Sam taps his knuckles on the window absently. “This is almost like a normal conversation.”

Dean’s face falls back into complaining mode. “Where the hell is Cas when you need him?”

“Come on, we’re not gonna call him across the universe for this,” Sam says. “I can think of three books in our library that can break it off the top of my head. You’ll be sorted five minutes after we get home.”

Dean opens his mouth, injured; shuts it and pats the dash a couple of times.

“Our other home, I mean,” Sam says, feeling obscurely sorry. He runs his fingers across the vinyl seat, the pebbled stitching, and feels the satisfied glow of Dean’s approval. “So how come you picked up that object? Out of all of them?”

“It sounded like a dream,” Dean says, and makes a _what the fuck_ face and tries again. “There was a monkey on it.”

“Nonsense.” Sam shakes his head. “Even for you.”
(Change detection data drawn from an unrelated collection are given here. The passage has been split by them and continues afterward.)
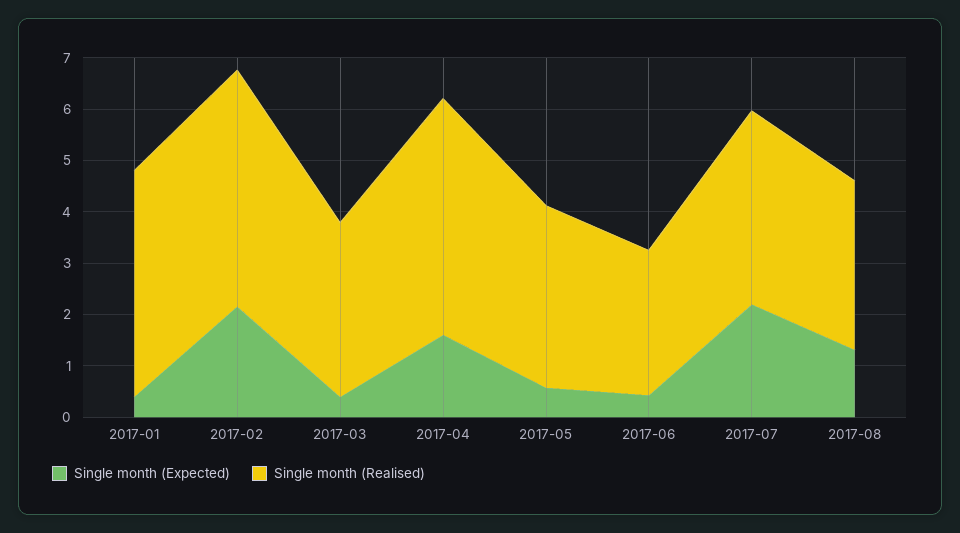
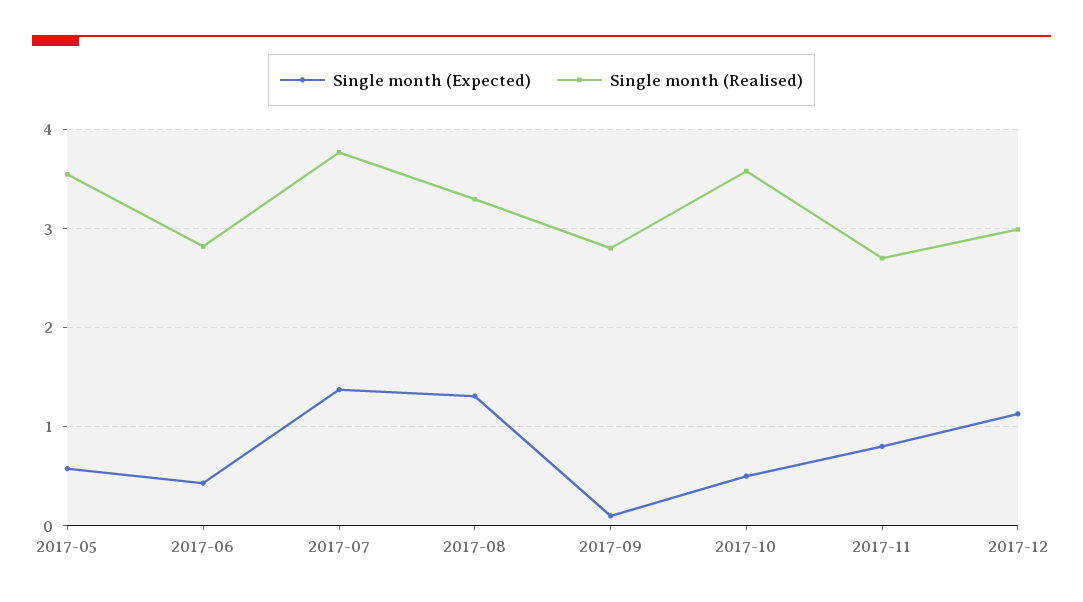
Single month (Expected), 2017-01: 0.4 -> none
Single month (Realised), 2017-01: 4.4 -> none
Single month (Expected), 2017-02: 2.2 -> none
Single month (Realised), 2017-02: 4.6 -> none
Single month (Expected), 2017-03: 0.4 -> none
Single month (Realised), 2017-03: 3.4 -> none
Single month (Expected), 2017-04: 1.6 -> none
Single month (Realised), 2017-04: 4.6 -> none
Single month (Expected), 2017-07: 2.2 -> 1.4
Single month (Expected), 2017-09: none -> 0.1
Single month (Realised), 2017-09: none -> 2.8
Single month (Expected), 2017-10: none -> 0.5
Single month (Realised), 2017-10: none -> 3.6
Single month (Expected), 2017-11: none -> 0.8
Single month (Realised), 2017-11: none -> 2.7
Single month (Expected), 2017-12: none -> 1.1
Single month (Realised), 2017-12: none -> 3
Dean sends him a death glare. “I hate you.”

“Hey, I’m an innocent bystander here.”

Dean gets a determined look, waves his hand in encouragement. “Come on, I’m useless.”

Sam sucks his cheek between his teeth and bites down until he’s sure he can control himself, fingers pinching his lips shut. He works to keep his voice even. “Okay. Were there words on it?”

“Yes.”

“Symbols, then?”

“Yes.”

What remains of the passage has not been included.